The next 15 minutes or so were a whole lot of nothing, but in the 19th minute the Hammers came alive. First, Noble did very well to get a ball into the box for Haller, whose header went just wide. Moments later Zabaleta had a shot from close range that came off Delph and out for a corner. Then Snodgrass was sent in alone but it was flagged for offside. In the midst of all that, Noble made not one but two very bad passes that could have ended very badly for West Ham had it not been for timely defending by Ogbonna.

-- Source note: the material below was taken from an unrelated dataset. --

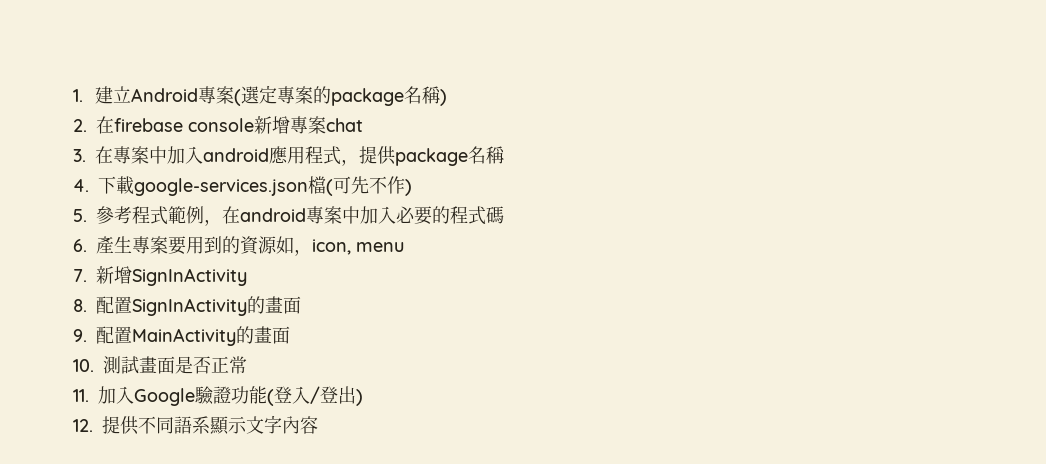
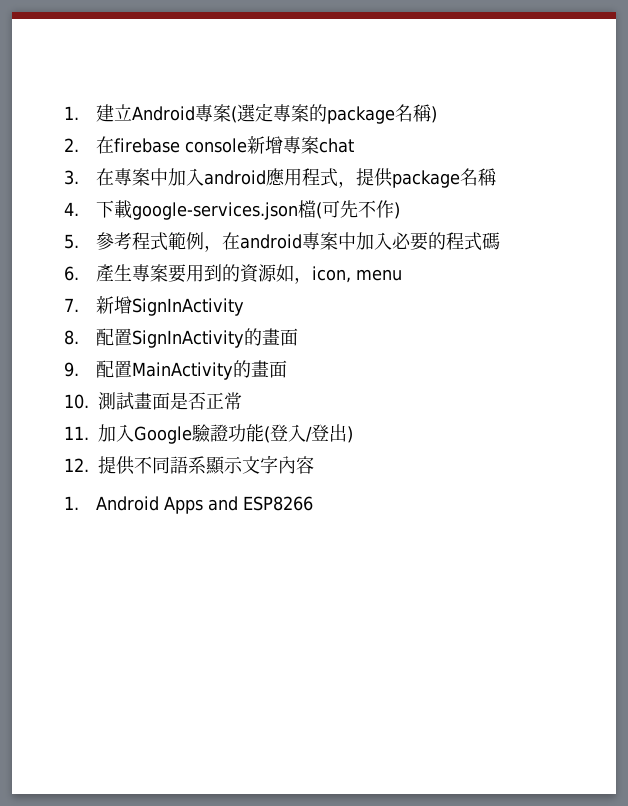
+ 1. Android Apps and ESP8266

West Ham should have taken the lead in the 25th minute when Noble sent Haller in with a rolled pass after a giveaway by Digne. But Pickford made himself nice and wide, kept those legs closed, and kept our record signing off the scoresheet. A minute later Lanzini broke down the left and tried to find Haller in the box, but a vital touch by Digne averted possible disaster for the visitors.

Everton had their first chance of the half in the 32nd minute when, after working the ball around the West Ham box Digne sent a looping pass over the West Ham defense towards Walcott. Had the former England international gotten better contact, the ball would likely have seen the back of the net instead of the yellow of Randolph’s shirt.

In the 39th minute, Lanzini drew a foul from Delph on the left side of the Everton box. Snodgrass stepped up and made yet another excellent delivery into the box, and Diop was there to direct it past Pickford.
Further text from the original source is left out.